When to wash your hands?

-Before eating.

-Every time you use the bathroom.

-Anytime you have touched your face: eyes, nose, mouth.

-Before you touch your face: eyes, nose, mouth.

-After using your phone or computer – or frequently while using them. Consider also cleaning the keyboards at least daily.

-Anytime you have been in a public area, opening doors, touching table surfaces, shopping carts, etc.

-After driving the car – a steering wheel is notoriously full of germs. Maybe give that a wipe-down too…

-Anytime your hands feel like they need a wash!

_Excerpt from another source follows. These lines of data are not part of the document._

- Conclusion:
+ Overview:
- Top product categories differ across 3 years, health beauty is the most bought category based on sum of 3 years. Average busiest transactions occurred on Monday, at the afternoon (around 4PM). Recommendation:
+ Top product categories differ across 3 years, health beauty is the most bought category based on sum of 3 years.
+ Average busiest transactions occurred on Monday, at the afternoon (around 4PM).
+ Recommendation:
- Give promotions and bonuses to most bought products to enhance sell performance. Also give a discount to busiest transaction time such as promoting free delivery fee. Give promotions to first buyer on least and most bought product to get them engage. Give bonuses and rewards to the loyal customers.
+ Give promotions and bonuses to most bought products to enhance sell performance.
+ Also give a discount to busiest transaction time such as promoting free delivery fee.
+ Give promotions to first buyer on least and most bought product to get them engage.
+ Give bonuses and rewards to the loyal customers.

What about hand sanitizer?

Hand sanitizers do their best work with bacteria, not viruses, and while they can help clean your hands in a pinch when soap and water are not available, they should not be relied upon as a replacement for good hand washing.

A note about coughing and sneezing:

If you are coughing and/or sneezing, it is a good idea to use a tissue to cover your mouth and nose. If you don’t have a tissue readily available, cough or sneeze into your elbow/sleeve.

In any case, whenever you cough, sneeze, or blow your nose, wash your hands.